Viewmaster wrote:How about someone designing the motor control PLL using valves?
Albert.
Well, it could be done. If you wanted a vacuum-state version of the part of the 4046 so commonly used it would require about six 5965 or ECC88 valves, both of which are listed as for use in computers! The part of the 4046 used here is just four flip-flops and some output drivers.
This then feeds something like a EL34 or EL37 as the output device. One of the hardest things might be getting DC motors that run on a few hundred Volts!
I agree, LEDs would be a no-no. A large bulbous Neon please! Attached pic is about the best I can find at the moment.
Steve A.
When it comes to tube computing the two most famous are the 'Colossus' at Bletchly Park, and the Eniac in the US.

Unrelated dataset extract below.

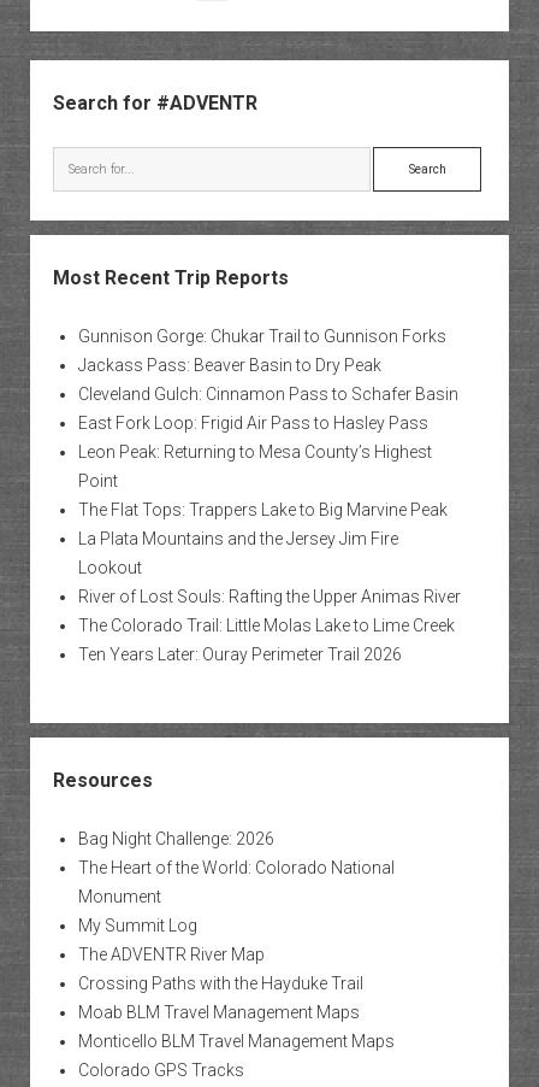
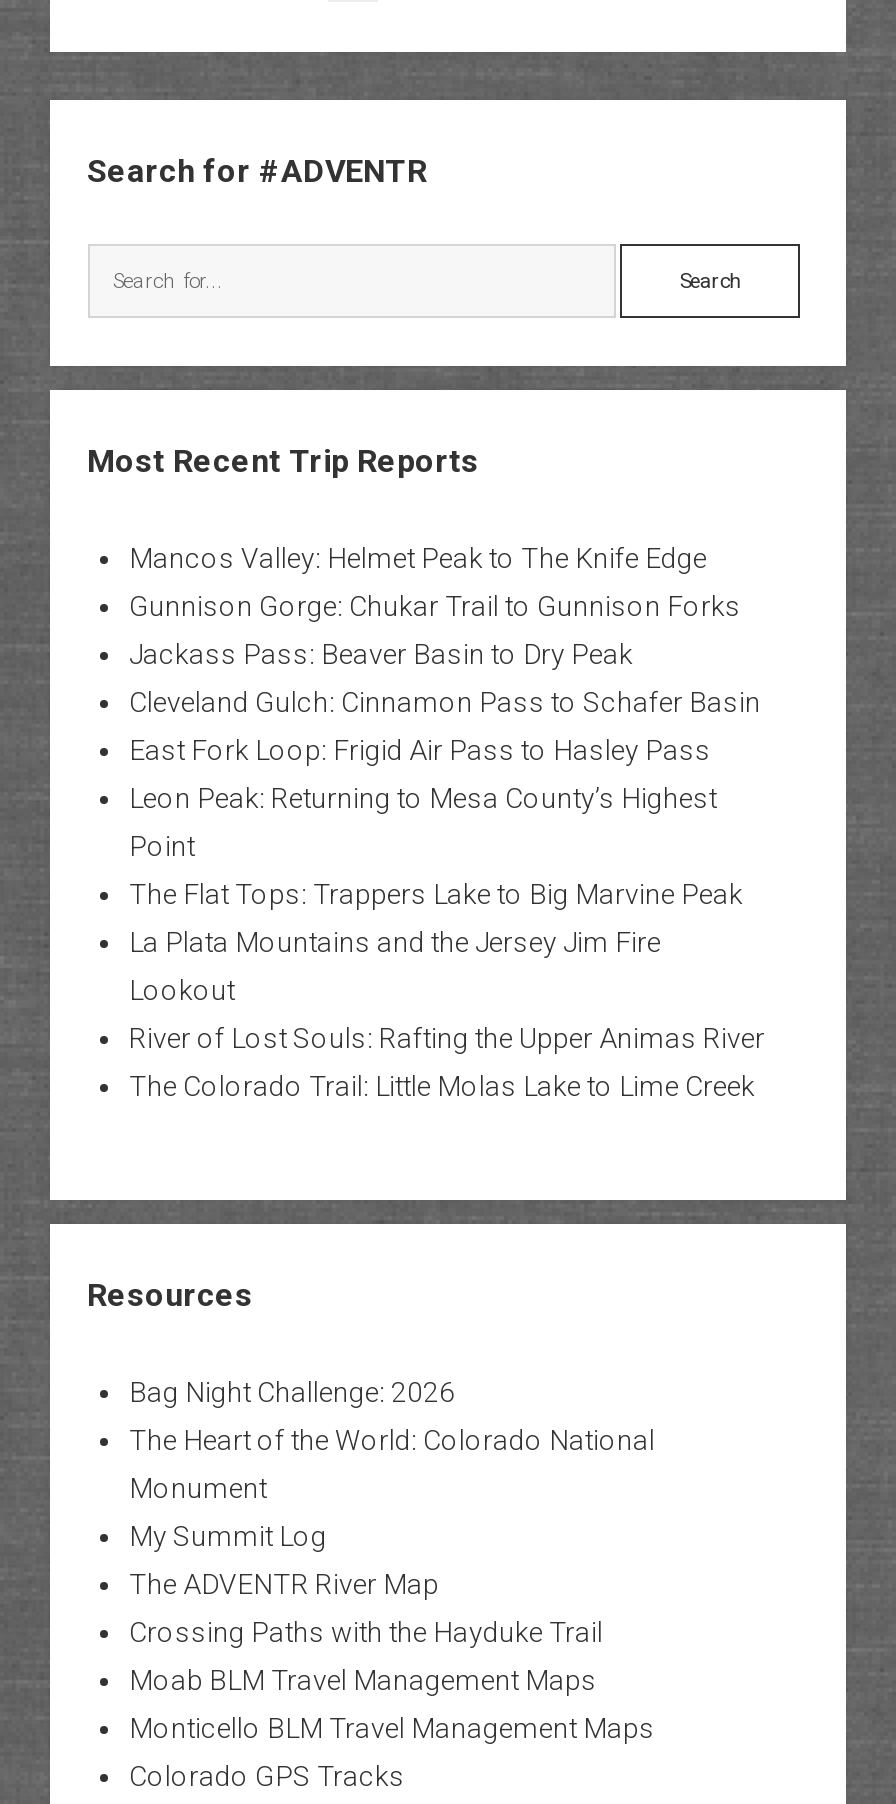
none -> [129,541,707,573] Mancos Valley: Helmet Peak to The Knife Edge
moved [78,326,460,635] -> [129,589,765,1101]: Gunnison Gorge: Chukar Trail to Gunnison Forks | Jackass Pass: Beaver Basin to Dry Peak | Cleveland Gulch: Cinnamon Pass to Schafer Basin | ... | River of Lost Souls: Rafting the Upper Animas River | The Colorado Trail: Little Molas Lake to Lime Creek
[78,644,401,664] Ten Years Later: Ouray Perimeter Trail 2026 -> none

Colossus was the size of a living room and weighed about one tonne. Its 2,400 valves replicated the pattern of an encrypted Lorenz message as electrical signals. This breakthrough in computing remained a secret for many years, to the extent that two Americans took the credit for inventing the computer in 1945.
By today's standards for electronic computers the ENIAC was a grotesque monster. Its thirty separate units, plus power supply and forced-air cooling, weighed over thirty tons. Its 19,000 vacuum tubes, 1,500 relays, and hundreds of thousands of resistors, capacitors, and inductors consumed almost 200 kilowatts of electrical power.
Now run that lot off your laptop battery!
...just as a bit of trivia, I did some number-crunching and the battery in my laptop would power Eniac for 250 micro-seconds!!!!